Thanks! I ordered one of those and a wendtii someone in the sale/trade forum, and picked up lutea and undulata at the local fish store (of course, I don't know if the labels were accurate there!) I figured that trying one each of 4 varieties should give me a good taste of crypts, to see how I like them. I'm still on the lookout for a small variety of sword plant, but there weren't any in the local store and I haven't seen any yet in the sale forum. If I have to order from an online store to get one, I'll wait at least until after Christmas, since shipping gets so slow at this time of year.


----------



## El Exorcisto (Aug 10, 2006)

I just uprooted a Nymphoides sp. "Taiwan" and after three weeks, maybe a month a little plantlet had an epic root system. It stays fairly short, too at about 6" tall.


----------



## NatalieT (Mar 20, 2007)

El Exorcisto said:


> I just uprooted a Nymphoides sp. "Taiwan" and after three weeks, maybe a month a little plantlet had an epic root system. It stays fairly short, too at about 6" tall.


I'm not seeing this in the plantfinder. Do you have a link to more information about it? Thanks!


----------



## mudboots (Jun 24, 2009)

NatalieT said:


> I'm not seeing this in the plantfinder. Do you have a link to more information about it? Thanks!


I have some Nymphoides 'Taiwan' and the leaves are a delicate texture. They get pretty large in time and are round, slightly cordate, slightly tilting up...very pretty plant. I planted a 10" cutting 3 months ago and the main plant now has leaves that cascade upward to the top of the tank (23 inches to the surface), plus I have already taken cuttings and planted them elsewhere, sold a few, and tossed a few due to the growth rate. The root system is nice, but the plant will get out of hand if not trimmed back from time to time, but this applies to most plants anyway, so no big problem.

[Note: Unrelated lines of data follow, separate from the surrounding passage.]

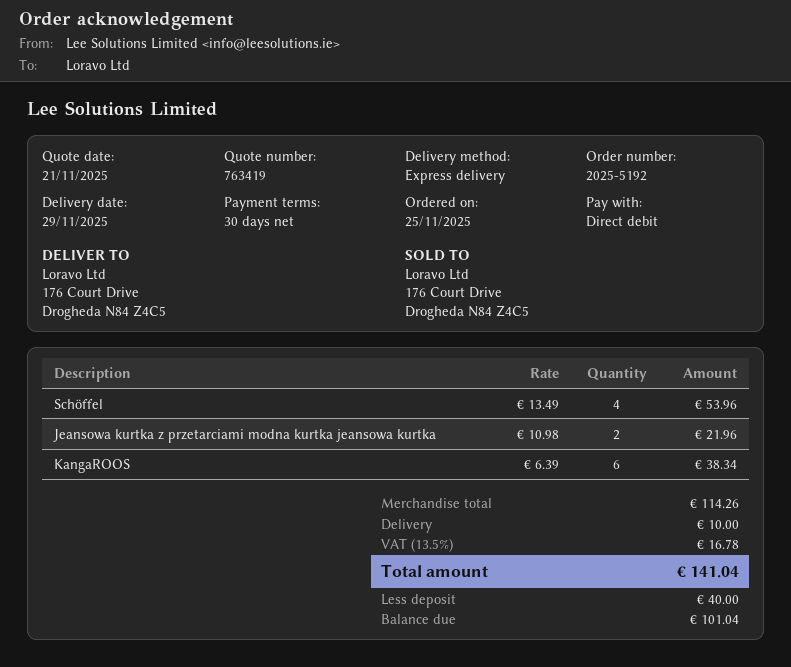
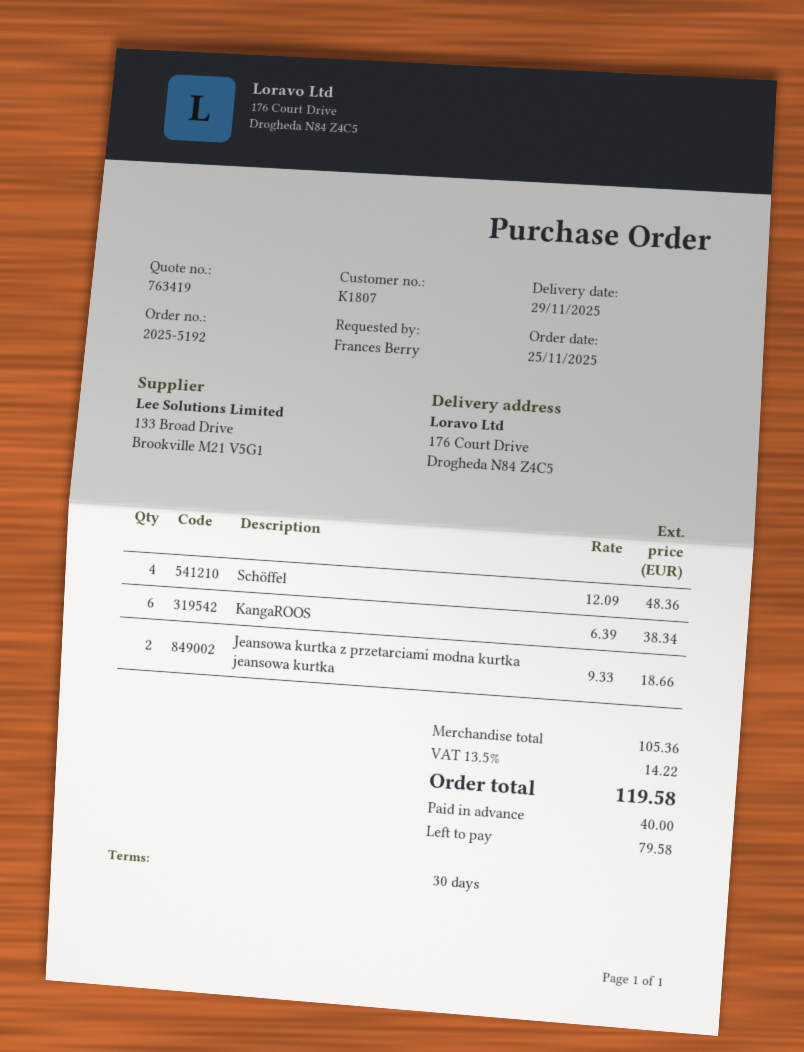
Schöffel: 4 x 13.49 = 53.96 -> 4 x 12.09 = 48.36
Jeansowa kurtka z przetarciami modna kurtka jeansowa kurtka: 2 x 10.98 = 21.96 -> 2 x 9.33 = 18.66
subtotal: 114.26 -> 105.36
shipping: 10.00 -> none
tax: 13.5% = 16.78 -> 13.5% = 14.22
total: 141.04 -> 119.58
balance: 101.04 -> 79.58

I think davemonkey has a decent picture of one in his journal entry (davewmonkey's 50 gallon...) in the Journals Forum. This is where I first saw it and who I got it from.


----------



## El Exorcisto (Aug 10, 2006)

Here are a couple pics of mine... I just did a total remodel on my tank and a dose of flourish iron clouded the tank, sorry for the not-so great quality.


----------



## mudboots (Jun 24, 2009)

What a nice scape; that's really well laid out! Do you have a journal thread?


----------



## El Exorcisto (Aug 10, 2006)

Nah, it's incomplete, cloudy, and more an affliction of collectoritis than anything. That's only about 1/4 to 1/3 of my 55... Once the staurogyne, limnophila aromatica, and rotala macrandra "green" come and I get the water cleared I'll get some pics up. It's also about as techy and DIY as it gets with 4 ODNO bulbs, Harbor Freight CO2 regulator, and Lowes needle valve...


----------



## prBrianpr (Nov 18, 2007)

Echinodorus plants have a lots of roots!!!


----------



## El Exorcisto (Aug 10, 2006)

Brian, she wants a plant that wont take over the tank, and few echinodorus stay small.


----------



## prBrianpr (Nov 18, 2007)

Well, can use E. Cuadricostatus, E. Tenellus and E. Tenellus micro.


----------



## Chris. (Dec 22, 2008)

My vote is also for a Nymphaea species. Tiger lily, or such. you can buy the bulbs from most wal-marts. you just drop them in the tank, and in about a month you will see them grow a root out top and into the substrate. It's very slow growing if there is no co2 present, so I think it would be good for you. They also have a killer root system. When the leaves reach the surface, you can just cut them out and it will have no problems. I used to have one, but I sold it because in my tank(high tech), the leaves were constantly having to be trimmed out because they would block out 75% of the light.


----------



## El Exorcisto (Aug 10, 2006)

Brian, if there's a rosette that can take over a tank, it is echinodorus tenellus... As for quadricostatus, I've never played with it before.


----------



## mudboots (Jun 24, 2009)

El Exorcisto said:


> Brian, if there's a rosette that can take over a tank, it is echinodorus tenellus... As for quadricostatus, I've never played with it before.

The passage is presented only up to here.